This “difference in equality” is exemplified by combining the figure of Bernando de Sahagun, who lays down the foundations for a potential future dialogue and the solution to the problem of “the Other”, with that of Cabeza de Vaca. Sahagun’s dialogue is comparable to that of Todorov, who mirrors his method in order to discover the Other in his own work. For Sahagun, as for Todorov, a dialogue between cultures cannot be reduced to a method, the words must be allowed to speak for themselves and a hybridization of cultures must be resisted. The intention for both authors is to “juxtapose voices.” (Todorov, 1999: 241) This is the beginning of a potential dialogue across cultures for Todorov (1999: 153) for through this dialogue one can propose instead of impose.Similarly Cabeza de Vaca represents a certain modernity in the symbol of the modern exile, who is no longer purely one (as exemplified by the universalism of Christianity), but is instead suspended between two different cultures, belonging to neither. (Todorov, 1999: 250) This figure is also echoed by that La Malinche, of whom Todorov (1999, 100) says represents “we are inevitably bi- or tri-cultural.”While acknowledging the incredible destruction caused at the outset of modernity, Todorov also recognizes the tremendous potential of modernity to overcome the problem of the Other.

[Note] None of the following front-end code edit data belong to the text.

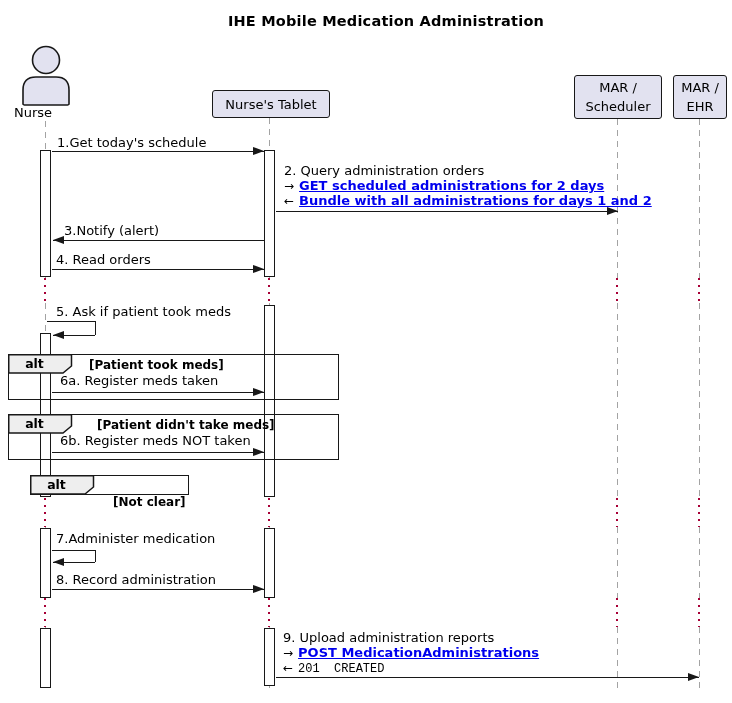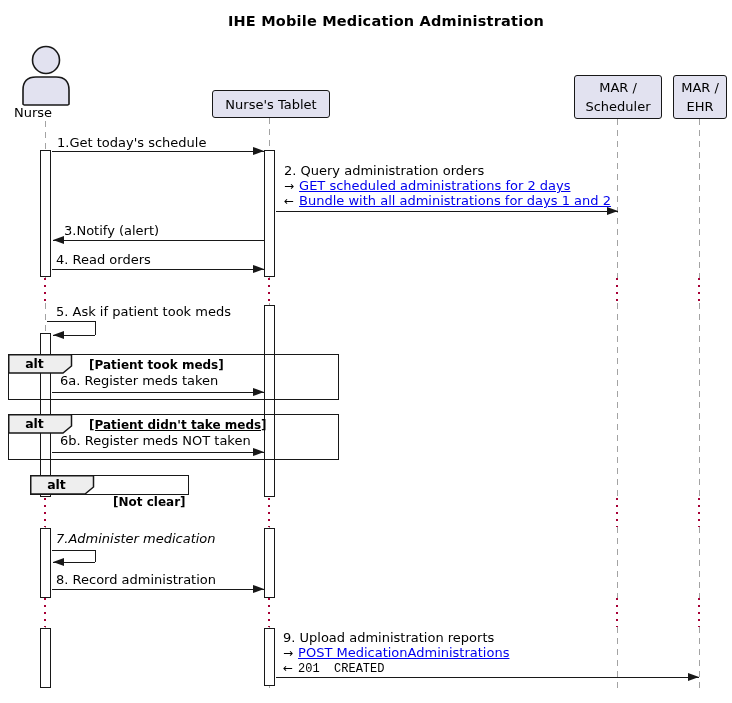--- a/index.html
+++ b/index.html
@@ -42,21 +42,21 @@
   
   .mlabel{position:absolute;font-size:13px;white-space:nowrap;z-index:6;}
   .hline{position:absolute;height:0;border-top:1px solid var(--border);z-index:6;}
   .vline{position:absolute;width:0;border-left:1px solid var(--border);z-index:6;}
   .head-r{position:absolute;width:0;height:0;border-top:4.5px solid transparent;border-bottom:4.5px solid transparent;border-left:11px solid var(--border);z-index:7;}
   .head-l{position:absolute;width:0;height:0;border-top:4.5px solid transparent;border-bottom:4.5px solid transparent;border-right:11px solid var(--border);z-index:7;}
   
   .mblock{position:absolute;z-index:6;font-size:13px;}
   .mrow{height:15px;line-height:15px;white-space:nowrap;}
   .pfx{display:inline-block;margin-right:5px;font-size:12px;}
-  .link{color:var(--link);text-decoration:underline;cursor:pointer;}
+  .link{color:var(--link);text-decoration:underline;cursor:pointer;font-weight:bold;}
   .mono{font-family:"Liberation Mono","DejaVu Sans Mono",monospace;font-size:12px;white-space:pre;}
 </style>
 </head>
 <body>
 
 <div class="canvas">
 
   <div class="title">IHE Mobile Medication Administration</div>
 
   <div>
@@ -133,21 +133,21 @@
     <span class="alt-cond" style="left:80px;">[Patient took meds]</span>
   </div>
 
   <div class="alt-frame" style="left:8px;top:414px;width:331px;height:46px;">
     <div class="alt-header">
       <svg width="65" height="20" viewBox="0 0 65 20">
         <path d="M0.75,0.75 H63.5 V12 L55,19 H0.75 Z" fill="var(--frame-header-fill)" stroke="var(--border)" stroke-width="1.5"></path>
       </svg>
       <span class="alt-keyword">alt</span>
     </div>
-    <span class="alt-cond" style="left:80px;text-decoration:underline;">[Patient didn't take meds]</span>
+    <span class="alt-cond" style="left:88px;">[Patient didn't take meds]</span>
   </div>
 
   <div class="alt-frame" style="left:30px;top:475px;width:159px;height:20px;">
     <div class="alt-header">
       <svg width="65" height="20" viewBox="0 0 65 20">
         <path d="M0.75,0.75 H63.5 V12 L55,19 H0.75 Z" fill="var(--frame-header-fill)" stroke="var(--border)" stroke-width="1.5"></path>
       </svg>
       <span class="alt-keyword">alt</span>
     </div>
     <span class="alt-cond" style="left:82px;top:19px;">[Not clear]</span>
@@ -199,21 +199,21 @@
     <div class="head-r" style="left:253px;top:388px;"></div>
   </div>
 
   <div>
     <span class="mlabel" style="left:60px;top:433px;">6b. Register meds NOT taken</span>
     <div class="hline" style="left:52px;top:452px;width:212px;"></div>
     <div class="head-r" style="left:253px;top:448px;"></div>
   </div>
 
   <div>
-    <span class="mlabel" style="left:56px;top:531px;font-style:italic;">7.Administer medication</span>
+    <span class="mlabel" style="left:56px;top:531px;">7.Administer medication</span>
     <div class="hline" style="left:52px;top:550px;width:43px;"></div>
     <div class="vline" style="left:95px;top:550px;height:12px;"></div>
     <div class="hline" style="left:53px;top:562px;width:42px;"></div>
     <div class="head-l" style="left:53px;top:558px;"></div>
   </div>
 
   <div>
     <span class="mlabel" style="left:56px;top:572px;">8. Record administration</span>
     <div class="hline" style="left:52px;top:589px;width:212px;"></div>
     <div class="head-r" style="left:253px;top:585px;"></div>

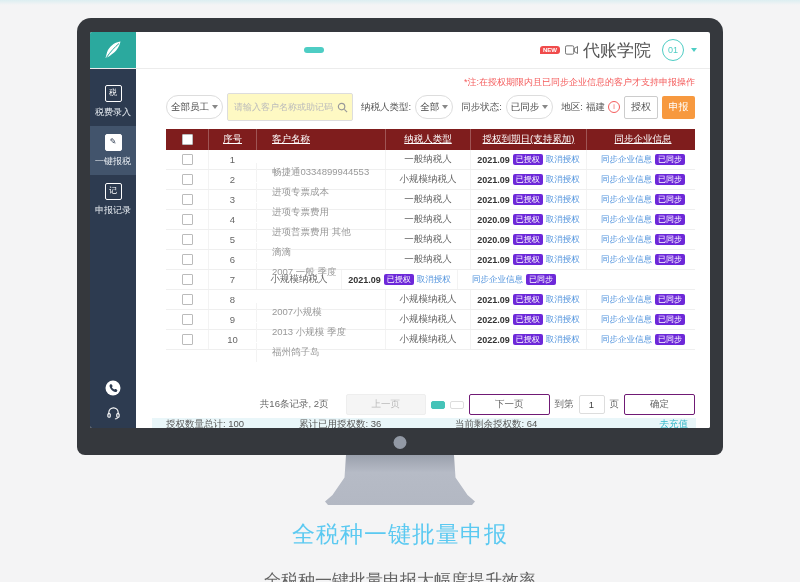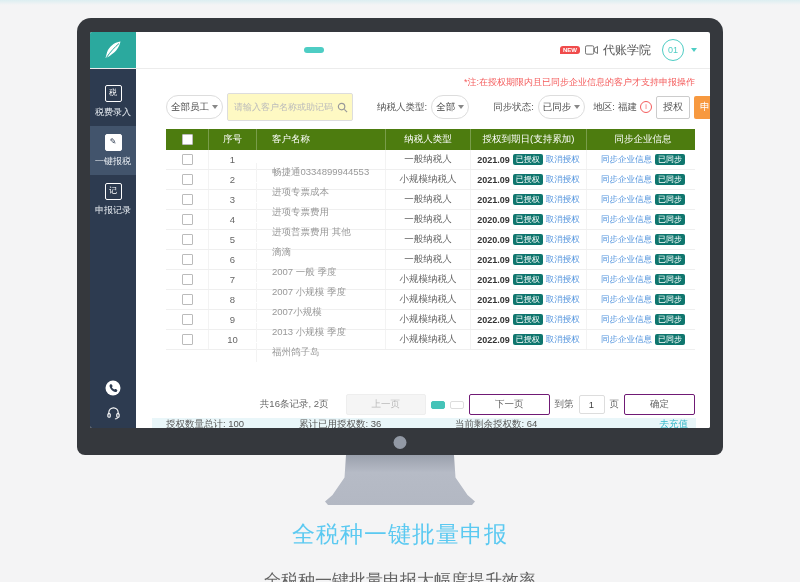--- a/index.html
+++ b/index.html
@@ -27,21 +27,21 @@
 
   
   .topbar{height:36px;display:flex;align-items:stretch;border-bottom:1px solid #ececec;}
   .logo{width:46px;background:#2ba99e;display:flex;align-items:center;justify-content:center;flex:none;}
   .nav{flex:1;display:flex;align-items:center;padding-left:20px;}
   .nav-tab{font-size:12px;color:#333;padding:3px 10px;margin-right:17px;border-radius:3px;cursor:pointer;white-space:nowrap;}
   .nav-tab.active{background:#4ecdc4;color:#fff;}
   .top-right{display:flex;align-items:center;gap:5px;padding-right:13px;}
   .new-badge{background:#f04b4b;color:#fff;font-size:6px;font-weight:bold;
        padding:1px 3px;border-radius:3px 3px 3px 0;line-height:1;}
-  .academy{font-size:12px;color:#555;white-space:nowrap;}
+  .academy{font-size:17px;color:#555;white-space:nowrap;}
   .avatar{width:20px;height:20px;border:1px solid #4ecdc4;border-radius:50%;color:#4ecdc4;
        font-size:9px;display:flex;align-items:center;justify-content:center;margin-left:6px;}
   .caret{width:0;height:0;border-left:3.5px solid transparent;border-right:3.5px solid transparent;
        border-top:4px solid #4ecdc4;margin-left:2px;}
   .sel-caret{width:0;height:0;border-left:3px solid transparent;border-right:3px solid transparent;
        border-top:4px solid #888;margin-left:3px;flex:none;}
 
   .app-body{display:flex;height:360px;}
   .side{width:46px;background:#2d3b50;display:flex;flex-direction:column;align-items:center;
        padding-top:8px;flex:none;}
@@ -63,47 +63,47 @@
   .select{height:22px;border:1px solid #ddd;border-radius:12px;display:flex;align-items:center;
        justify-content:space-between;padding:0 4px;background:#fff;color:#444;cursor:pointer;}
   .sel-staff{width:58px;}
   .sel-small{width:34px;}
   .sel-sync{width:46px;}
   .search{height:22px;width:116px;border:1px solid #ddd;border-radius:2px;display:flex;
        align-items:center;padding:2px 4px;background:#fef9c3;}
   .search input{border:none;outline:none;flex:1;min-width:0;font-size:9px;color:#666;
        font-family:inherit;background:transparent;}
   .search input::placeholder{color:#bbb;}
-  .flabel{margin-left:20px;text-align:right;}
+  .flabel{margin-left:4px;text-align:right;}
   .region{display:flex;align-items:center;gap:3px;margin-left:4px;}
   .info-i{width:10px;height:10px;border:1px solid #f45c5c;border-radius:50%;color:#f45c5c;
        font-size:7px;line-height:9px;text-align:center;cursor:pointer;}
   .btn-auth{width:45px;height:23px;border:1px solid #ccc;border-radius:2px;background:#fff;
        font-size:10px;color:#555;margin-left:auto;cursor:pointer;font-family:inherit;}
   .btn-declare{width:44px;height:23px;border:none;border-radius:2px;background:#f7993f;
        font-size:10px;color:#fff;cursor:pointer;font-family:inherit;}
 
   
   .table{margin:8px 15px 0 30px;font-size:9.5px;}
-  .thead{display:flex;background:#4d7c0f;color:#fff;height:21px;align-items:center;font-size:9.5px;}
+  .thead{display:flex;background:#7f1d1d;color:#fff;height:21px;align-items:center;font-size:9.5px;text-decoration:underline;}
   .thead>div{border-left:1px solid rgba(255,255,255,.25);height:100%;display:flex;align-items:center;}
   .thead>div:first-child{border-left:none;}
   .trow{display:flex;height:19px;align-items:center;border-bottom:1px solid #efefef;color:#666;}
   .trow>div{border-left:1px solid #f3f3f3;height:100%;display:flex;align-items:center;}
   .trow>div:first-child{border-left:none;}
   .col-cb{width:42px;justify-content:center;flex:none;}
   .col-no{width:47px;justify-content:center;flex:none;}
   .col-name{width:129px;padding-left:15px;box-sizing:border-box;flex:none;}
   .trow .col-name{color:#999;margin-top:26px;}
   .col-type{width:84px;justify-content:center;flex:none;}
   .col-auth{width:115px;justify-content:center;gap:3px;flex:none;}
   .col-sync{width:112px;justify-content:center;gap:3px;flex:none;}
   .cb{width:9px;height:9px;border:1px solid #bbb;border-radius:1px;background:#fff;cursor:pointer;}
   .expiry{color:#333;font-weight:bold;font-size:9px;}
-  .badge{background:#0f766e;color:#fff;font-size:8px;padding:1px 3px;border-radius:2px;line-height:1.2;}
+  .badge{background:#6d28d9;color:#fff;font-size:8px;padding:1px 3px;border-radius:2px;line-height:1.2;}
   .link{color:#5193dd;font-size:8.5px;cursor:pointer;}
 
   
   .pager{display:flex;justify-content:flex-end;align-items:center;gap:5px;
        margin:44px 15px 0 30px;font-size:9.5px;color:#666;}
   .pg-summary{margin-right:12px;}
   .pgbtn{border:1px solid #701a75;border-radius:2px;padding:3px 25px;background:#fff;color:#666;cursor:pointer;}
   .pgbtn.disabled{background:#f5f5f5;color:#bbb;border-color:#eee;cursor:default;}
   .pgnum{border:1px solid #ddd;border-radius:2px;padding:3px 6px;background:#fff;cursor:pointer;}
   .pgnum.active{background:#45c3b8;border-color:#45c3b8;color:#fff;}
@@ -326,21 +326,20 @@
               <div class="col-sync">
                 <span class="link">同步企业信息</span>
                 <span class="badge">已同步</span>
               </div>
             </div>
             <div class="trow">
               <div class="col-cb">
                 <span class="cb"></span>
               </div>
               <div class="col-no">7</div>
-              <div class="col-name">2007 小规模 季度</div>
               <div class="col-type">小规模纳税人</div>
               <div class="col-auth">
                 <span class="expiry">2021.09</span>
                 <span class="badge">已授权</span>
                 <span class="link">取消授权</span>
               </div>
               <div class="col-sync">
                 <span class="link">同步企业信息</span>
                 <span class="badge">已同步</span>
               </div>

Far from Todorov’s narrative style being a celebration of logos conquering mythos, it is actually a response to it. The ethical principles to adhere to is that moral reasoning is possible when information is democratized and used as nonviolent communication. (Todorov, 1999: 182) Similarly, Todorov believes that by bringing two narratives together in juxtaposition, he can propose rather than impose his moral critique, which is contingent because it is not based on the natural superiority of one over the other. But this in itself can be read as complicit with the modern philosophical project. The potential for progress comes in because history and culture is contingent and relative and by recognizing this contingency we open ourselves up to “imperceptible shifts.” (Todorov, 1999: 254) Language, reason and a faith in progress, despite its tremendous capacity for destruction, also has the incredible capacity for construction and so logos retains its value in its potential to bring the world back into harmony. But in retaining his faith in logosand the modern philosophical project Todorov fails to grasp the true nature of the relationship between modernity and colonialism and opens himself up to critique.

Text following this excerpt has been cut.